Embrace “Mindful Distraction” for Stress Relief

“Mindful Distraction” is a technique where you consciously choose a distraction to give your mind a break from stress. This could be something like solving a puzzle, gardening, or drawing. Unlike aimless scrolling on social media, mindful distraction is intentional and purposeful. It leverages the concept of ‘flow’, a state where you’re fully immersed in an activity, providing a break for your cognitive resources. This practice not only helps in managing stress but also in rejuvenating your mind for higher productivity.

Practice “Sensory Mindfulness” for Emotional Grounding

“Sensory Mindfulness” involves focusing intensely on one or more of your senses. For example, when eating, try to concentrate on the texture, taste, and smell of the food. This practice is rooted in the idea that paying close attention to sensory experiences can bring you back to the present moment, reducing anxiety and stress. It’s a form of grounding technique that can help manage overwhelming emotions and enhance your emotional intelligence by fostering a deeper connection with the present moment.

Engage in “Contrast Thinking” for Perspective Enhancement

“Contrast Thinking” involves deliberately thinking about the opposite of your current situation. For example, if you’re feeling stuck in your career, spend time imagining a scenario where your career is thriving. This practice, grounded in cognitive psychology, can help in developing a more balanced perspective and aid in problem-solving.

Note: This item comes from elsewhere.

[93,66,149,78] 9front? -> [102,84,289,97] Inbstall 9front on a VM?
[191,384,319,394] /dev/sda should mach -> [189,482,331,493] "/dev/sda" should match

It encourages the brain to consider alternatives and possibilities, which can lead to more innovative solutions and a more resilient mindset.

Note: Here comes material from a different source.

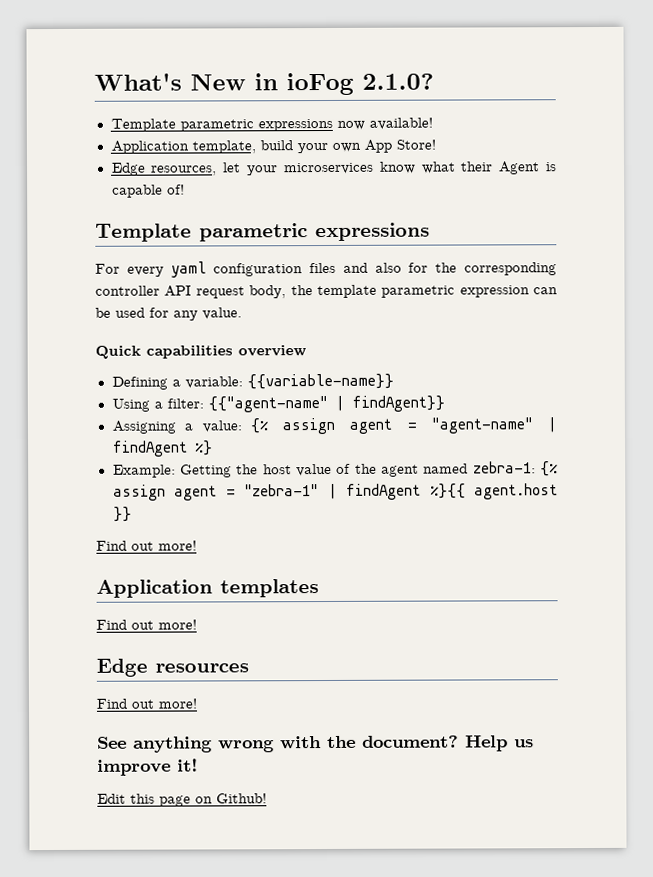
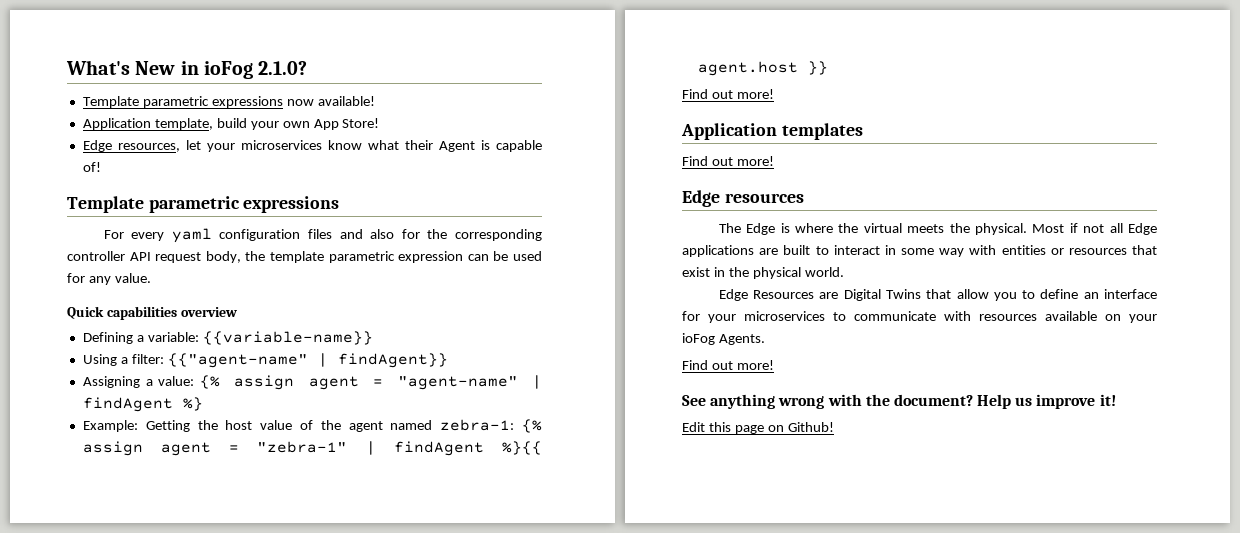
(249, 668) none -> [718,223,1157,235] [682,245,1157,257] [682,267,844,279] [718,289,1157,301] [682,311,1157,323] [682,333,765,345] // The Edge is where the virtual meets the physical. Most if not all Edge applications are built to interact in some way with entities or resources that exist in the physical world. // Edge Resources are Digital Twins that allow you to define an interface for your microservices to communicate with resources available on your ioFog Agents.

Adopt “Temporal Diversification” for Decision Making

“Temporal Diversification” is the practice of making decisions from the perspective of your past, present, and future self. When faced with a decision, consider how your past self would have seen it, how your present self perceives it, and how your future self would reflect on it. This method, drawing on principles from behavioural economics and psychology, encourages holistic thinking and can lead to more thoughtful, balanced decision-making. It helps in integrating lessons from the past, the realities of the present, and the possibilities of the future into the decision-making process.

These personal development tips can be used over and over to integrate new ways of thinking and being.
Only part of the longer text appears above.